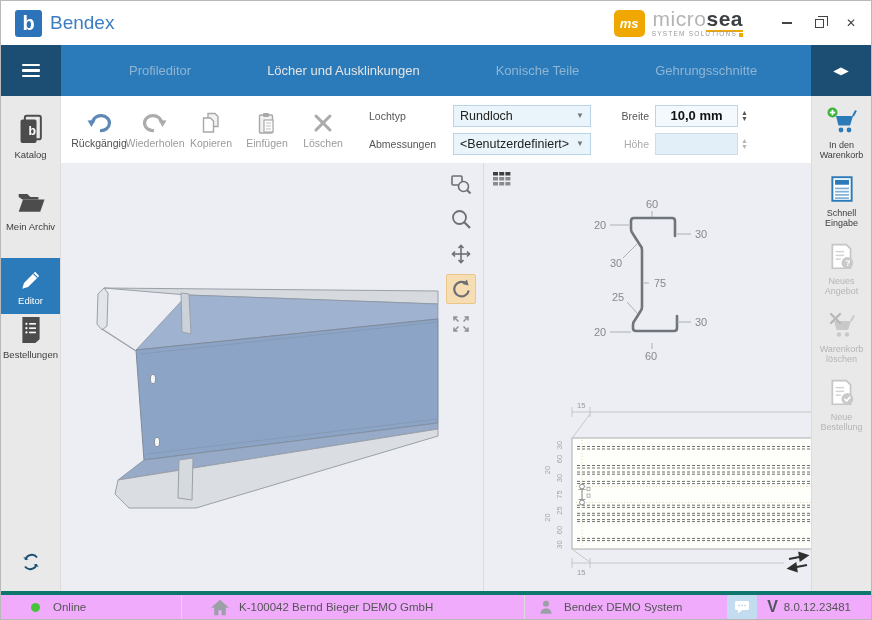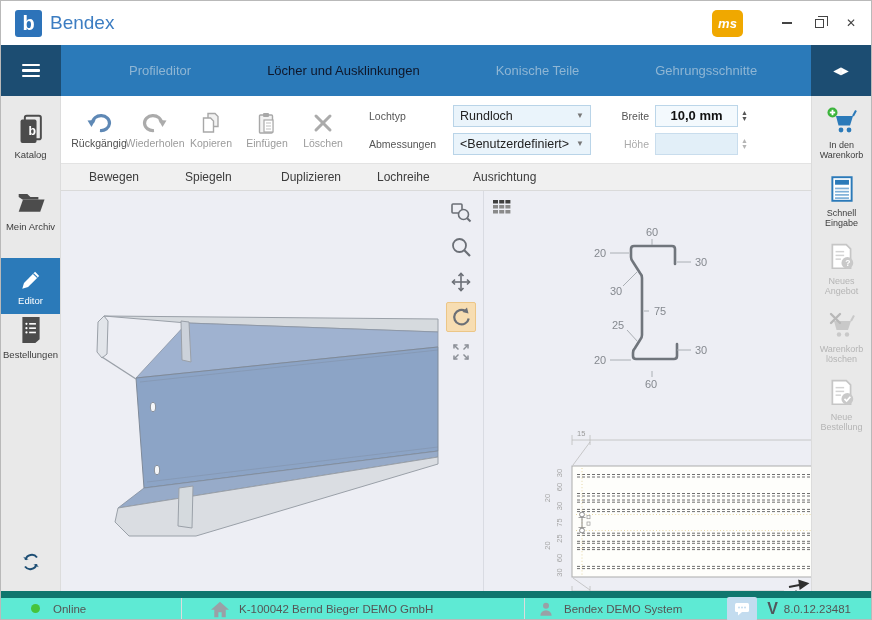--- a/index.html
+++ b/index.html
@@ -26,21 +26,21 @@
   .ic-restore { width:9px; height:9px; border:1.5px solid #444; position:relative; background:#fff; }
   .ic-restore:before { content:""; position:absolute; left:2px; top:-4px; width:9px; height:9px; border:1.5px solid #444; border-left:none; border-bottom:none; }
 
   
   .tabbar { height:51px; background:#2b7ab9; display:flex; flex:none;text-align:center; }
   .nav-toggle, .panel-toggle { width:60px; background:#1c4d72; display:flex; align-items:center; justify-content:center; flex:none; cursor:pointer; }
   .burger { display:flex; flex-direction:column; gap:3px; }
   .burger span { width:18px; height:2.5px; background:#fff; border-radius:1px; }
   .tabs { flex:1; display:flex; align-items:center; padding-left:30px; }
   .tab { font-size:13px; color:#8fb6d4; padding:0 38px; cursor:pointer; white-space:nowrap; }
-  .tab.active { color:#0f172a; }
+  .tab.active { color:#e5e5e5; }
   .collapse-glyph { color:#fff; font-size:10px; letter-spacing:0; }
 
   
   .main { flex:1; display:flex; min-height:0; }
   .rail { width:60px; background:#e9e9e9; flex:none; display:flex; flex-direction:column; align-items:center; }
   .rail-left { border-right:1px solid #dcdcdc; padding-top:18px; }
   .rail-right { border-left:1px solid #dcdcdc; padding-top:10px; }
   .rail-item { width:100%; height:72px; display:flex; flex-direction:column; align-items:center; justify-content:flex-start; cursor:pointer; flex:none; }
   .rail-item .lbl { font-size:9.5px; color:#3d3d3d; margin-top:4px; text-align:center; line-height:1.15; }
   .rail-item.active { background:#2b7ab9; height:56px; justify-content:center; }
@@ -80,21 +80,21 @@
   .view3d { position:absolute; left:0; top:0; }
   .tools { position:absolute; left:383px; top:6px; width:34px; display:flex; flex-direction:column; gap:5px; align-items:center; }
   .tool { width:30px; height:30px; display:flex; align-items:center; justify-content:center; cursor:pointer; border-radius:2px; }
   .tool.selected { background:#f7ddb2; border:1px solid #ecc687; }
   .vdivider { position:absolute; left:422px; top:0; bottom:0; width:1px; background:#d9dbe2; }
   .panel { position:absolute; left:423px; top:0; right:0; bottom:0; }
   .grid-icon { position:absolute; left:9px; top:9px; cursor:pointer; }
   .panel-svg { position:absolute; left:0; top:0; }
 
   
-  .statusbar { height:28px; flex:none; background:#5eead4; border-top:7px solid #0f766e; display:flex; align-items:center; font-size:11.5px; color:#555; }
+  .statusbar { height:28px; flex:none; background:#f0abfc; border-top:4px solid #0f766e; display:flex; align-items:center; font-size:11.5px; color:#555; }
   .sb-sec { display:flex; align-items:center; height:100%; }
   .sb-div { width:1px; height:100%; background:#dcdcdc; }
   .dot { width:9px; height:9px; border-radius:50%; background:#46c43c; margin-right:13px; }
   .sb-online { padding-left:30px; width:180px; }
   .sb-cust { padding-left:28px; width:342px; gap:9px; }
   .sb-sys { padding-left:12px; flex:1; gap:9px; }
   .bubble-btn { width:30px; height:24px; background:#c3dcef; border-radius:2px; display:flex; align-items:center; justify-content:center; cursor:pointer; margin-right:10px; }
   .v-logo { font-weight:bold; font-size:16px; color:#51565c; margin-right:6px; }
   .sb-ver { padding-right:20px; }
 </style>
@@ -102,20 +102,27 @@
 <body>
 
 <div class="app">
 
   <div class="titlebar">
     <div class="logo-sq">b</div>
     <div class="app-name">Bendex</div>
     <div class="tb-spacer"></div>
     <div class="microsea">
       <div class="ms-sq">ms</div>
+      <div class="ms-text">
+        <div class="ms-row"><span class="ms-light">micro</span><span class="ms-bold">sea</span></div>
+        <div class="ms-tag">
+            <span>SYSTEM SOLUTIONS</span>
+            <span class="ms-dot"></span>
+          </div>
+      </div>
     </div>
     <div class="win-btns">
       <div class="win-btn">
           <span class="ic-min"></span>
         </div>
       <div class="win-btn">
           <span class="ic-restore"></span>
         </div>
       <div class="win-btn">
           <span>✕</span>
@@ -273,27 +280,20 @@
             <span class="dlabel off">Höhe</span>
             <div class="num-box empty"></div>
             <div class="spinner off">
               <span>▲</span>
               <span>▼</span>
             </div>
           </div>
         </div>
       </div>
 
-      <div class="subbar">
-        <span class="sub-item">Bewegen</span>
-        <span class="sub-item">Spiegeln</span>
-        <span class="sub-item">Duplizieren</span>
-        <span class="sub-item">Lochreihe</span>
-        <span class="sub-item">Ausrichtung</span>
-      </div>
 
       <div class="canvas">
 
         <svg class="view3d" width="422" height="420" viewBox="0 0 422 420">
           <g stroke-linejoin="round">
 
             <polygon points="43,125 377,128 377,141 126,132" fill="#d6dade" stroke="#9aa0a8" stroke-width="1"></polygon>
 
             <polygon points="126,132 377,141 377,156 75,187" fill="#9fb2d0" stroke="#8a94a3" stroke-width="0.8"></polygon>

■ ■ ■

Activity — Copy out the lines of the data where the word "cursor" can be found.

Reply to the task —
   .nav-toggle, .panel-toggle { width:60px; background:#1c4d72; display:flex; align-items:center; justify-content:center; flex:none; cursor:pointer; }
   .tab { font-size:13px; color:#8fb6d4; padding:0 38px; cursor:pointer; white-space:nowrap; }
   .rail-item { width:100%; height:72px; display:flex; flex-direction:column; align-items:center; justify-content:flex-start; cursor:pointer; flex:none; }
   .tool { width:30px; height:30px; display:flex; align-items:center; justify-content:center; cursor:pointer; border-radius:2px; }
   .grid-icon { position:absolute; left:9px; top:9px; cursor:pointer; }
   .bubble-btn { width:30px; height:24px; background:#c3dcef; border-radius:2px; display:flex; align-items:center; justify-content:center; cursor:pointer; margin-right:10px; }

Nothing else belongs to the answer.